— Publié le 18 novembre 2022

Gianni Infantino, tout seul au monde

Institutions Focus

L’exercice démocratique prend parfois une étrange tournure dans le mouvement sportif international. Les élections, surtout, offrent l’image suspecte de plébiscites, où il est seulement demandé aux électeurs de choisir entre le sortant… et personne d’autre.
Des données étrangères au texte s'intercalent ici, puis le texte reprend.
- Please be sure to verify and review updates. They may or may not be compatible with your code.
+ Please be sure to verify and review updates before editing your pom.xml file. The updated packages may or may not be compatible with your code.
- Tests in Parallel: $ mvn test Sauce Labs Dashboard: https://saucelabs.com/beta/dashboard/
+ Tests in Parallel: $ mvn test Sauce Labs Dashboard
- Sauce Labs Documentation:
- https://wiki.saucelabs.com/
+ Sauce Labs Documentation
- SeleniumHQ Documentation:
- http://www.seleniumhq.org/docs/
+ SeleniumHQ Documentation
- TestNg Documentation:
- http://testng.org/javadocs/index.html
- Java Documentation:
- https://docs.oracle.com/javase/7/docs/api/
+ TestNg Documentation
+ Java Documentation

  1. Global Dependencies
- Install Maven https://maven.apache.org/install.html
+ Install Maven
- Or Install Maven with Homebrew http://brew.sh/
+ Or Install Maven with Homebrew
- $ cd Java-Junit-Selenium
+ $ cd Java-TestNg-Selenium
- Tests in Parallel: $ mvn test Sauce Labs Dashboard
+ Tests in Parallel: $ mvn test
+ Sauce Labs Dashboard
Le prochain scrutin à la FIFA, prévu le 16 mars 2023 à Kigali, au Rwanda, n’inversera pas la tendance. L’actuel président de l’instance, Gianni Infantino, l’abordera sans la moindre opposition. La FIFA l’a annoncé jeudi 17 février, à trois jours de l’ouverture du Mondial au Qatar : le dirigeant italo-suisse est le seul candidat enregistré.
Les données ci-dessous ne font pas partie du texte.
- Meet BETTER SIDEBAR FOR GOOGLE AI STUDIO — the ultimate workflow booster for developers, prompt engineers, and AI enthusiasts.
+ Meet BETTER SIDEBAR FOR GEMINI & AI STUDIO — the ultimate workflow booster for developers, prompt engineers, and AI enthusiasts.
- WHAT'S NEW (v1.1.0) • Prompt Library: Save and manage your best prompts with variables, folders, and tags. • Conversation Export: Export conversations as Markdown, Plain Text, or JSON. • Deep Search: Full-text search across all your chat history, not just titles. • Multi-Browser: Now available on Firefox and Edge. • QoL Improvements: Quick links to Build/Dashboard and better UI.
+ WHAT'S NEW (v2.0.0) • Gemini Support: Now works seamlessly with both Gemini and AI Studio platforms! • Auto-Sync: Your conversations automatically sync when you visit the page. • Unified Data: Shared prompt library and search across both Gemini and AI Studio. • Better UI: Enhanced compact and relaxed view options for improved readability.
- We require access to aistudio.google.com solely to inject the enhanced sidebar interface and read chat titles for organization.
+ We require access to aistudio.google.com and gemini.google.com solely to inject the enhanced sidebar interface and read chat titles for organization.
« Aucune autre candidature n’a été soumise » par les fédérations membres, a expliqué la FIFA dans un communiqué. Elu pour la première fois en 2016, au terme d’un scrutin où il était opposé à trois rivaux – le Bahraini Sheikh Salman bin Ebrahim al-Khalifa, le Jordanien Ali bin al-Hussein et le Français Jérôme Champagne -, Gianni Infantino a été réélu par acclamation en 2019. Son troisième mandat devrait débuter sur le même ton, en mars prochain, à une semaine de son 53ème anniversaire.

Gianni Infantino a annoncé sa candidature en mars dernier à Doha, à près d’une année du vote du congrès. Depuis, ses rivaux potentiels sont restés silencieux. L’ancien joueur suisse Ramon Vega, 51 ans, a surpris son monde par un post sur son compte Twitter, mercredi 16 novembre, où il remercie toutes les fédérations nationales qui lui ont donné l’occasion de se présenter aux élections en 2023. Mais l’ancien international, passé notamment par Tottenham en Premier League, n’a pas concrétisé son intention par une candidature formelle.
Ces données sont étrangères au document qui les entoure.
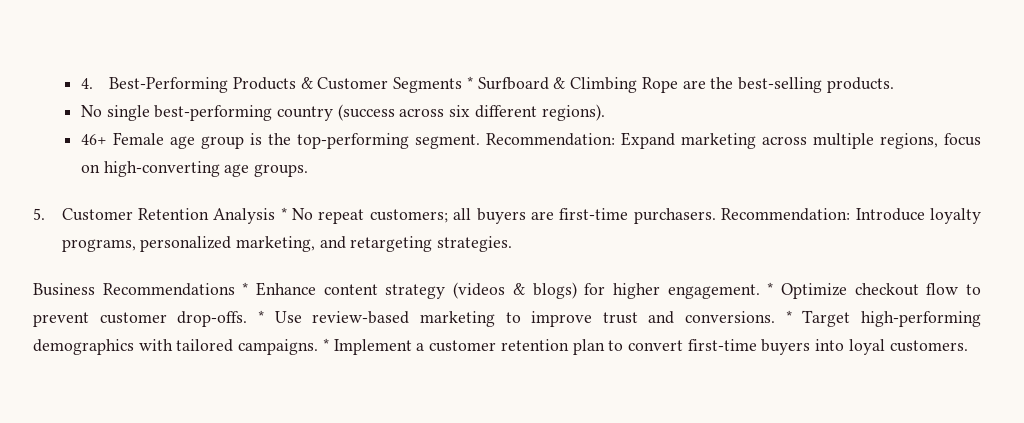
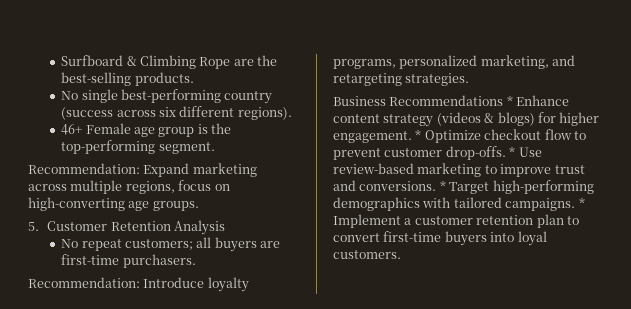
- 4. Best-Performing Products & Customer Segments * Surfboard & Climbing Rope are the best-selling products.
+ Surfboard & Climbing Rope are the best-selling products.
- 46+ Female age group is the top-performing segment. Recommendation: Expand marketing across multiple regions, focus on high-converting age groups.
+ 46+ Female age group is the top-performing segment.
+ Recommendation: Expand marketing across multiple regions, focus on high-converting age groups.
- 5. Customer Retention Analysis * No repeat customers; all buyers are first-time purchasers. Recommendation: Introduce loyalty programs, personalized marketing, and retargeting strategies.
+ 5. Customer Retention Analysis
+ No repeat customers; all buyers are first-time purchasers.
+ Recommendation: Introduce loyalty programs, personalized marketing, and retargeting strategies.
Gagné d’avance, donc, pour Gianni Infantino. Mais sa réélection pourrait s’avérer plus contestée que prévu. Le président de la Fédération allemande de football (DFB), Bernd Neuendorf, a fait savoir qu’il ne le soutiendrait pas.

Le dirigeant allemand attendait du président de la FIFA « une considération plus marquée pour les droits humains ainsi qu’un engagement plus important dans les questions humanitaires« . Il attend toujours.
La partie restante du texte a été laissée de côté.